Discovering a passion for miso
Fermented soybean paste tastes great and is good for you
I’ve been on a miso kick. It all started when a friend gave me a container of very special, well-aged, Korean miso.
It was familiar and comfortable, like sitting in your father’s TV-watching chair as an adult.
Prior to that, I had used miso primarily as a marinade for fish and meat, and occasionally as a dressing on green beans or asparagus.
The first time I had miso was probably the way almost everyone did, as miso soup.
I was 20 and at Ottawa’s only Japanese restaurant with my Japanese boss. I remember we had sashimi, and there was miso soup to start.
Tiny cubes of tofu bobbed in the bowl and sliced green onion floated on the surface.

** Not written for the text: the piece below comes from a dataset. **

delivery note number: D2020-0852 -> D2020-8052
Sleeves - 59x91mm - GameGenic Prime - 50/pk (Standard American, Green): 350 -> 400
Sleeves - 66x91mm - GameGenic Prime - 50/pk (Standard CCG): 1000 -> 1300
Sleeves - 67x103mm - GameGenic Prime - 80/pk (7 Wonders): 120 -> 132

I was fascinated by the way the more solid parts of the miso formed a “cloud,” smack in the centre of the bowl.
I thought it was so beautiful, and the taste was otherworldly, like nothing I had experienced before.

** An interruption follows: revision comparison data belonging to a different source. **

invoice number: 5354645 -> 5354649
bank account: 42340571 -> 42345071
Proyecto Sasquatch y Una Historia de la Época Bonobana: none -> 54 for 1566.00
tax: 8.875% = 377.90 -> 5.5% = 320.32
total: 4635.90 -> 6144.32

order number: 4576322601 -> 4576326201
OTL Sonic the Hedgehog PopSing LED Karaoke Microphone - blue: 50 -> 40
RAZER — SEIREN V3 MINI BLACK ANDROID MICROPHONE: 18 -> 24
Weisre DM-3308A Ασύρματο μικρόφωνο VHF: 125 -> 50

An excited voice in my head kept repeating “Sashimi! Miso soup! Sashimi! Miso soup!” I knew I was being indoctrinated into something exciting, and it was something that would become a lifelong passion: Japanese food.
These days, with my interest in fermented foods, curing meats and vegetables, Korean cuisine and a new love for naturally occurring umami, I’m back to exploring miso again.
Tucked into the basement fridge is a tray of tofu misozuke, tofu blanketed in miso that in a few months will be transformed into a creamy “cheese.”
A slab of pork belly curing in miso will be ready in a few days and will be eaten with kimchee. There’s a little miso-tofu mayonnaise, a faux mayo, but good nonetheless.
And for experimentation purposes, there are five different types of miso for me to play with.
I may even try my hand at making miso one day, though I generally like to leave that type of thing to the experts.
And is there a container of the miso tahini spread from years past? You betcha!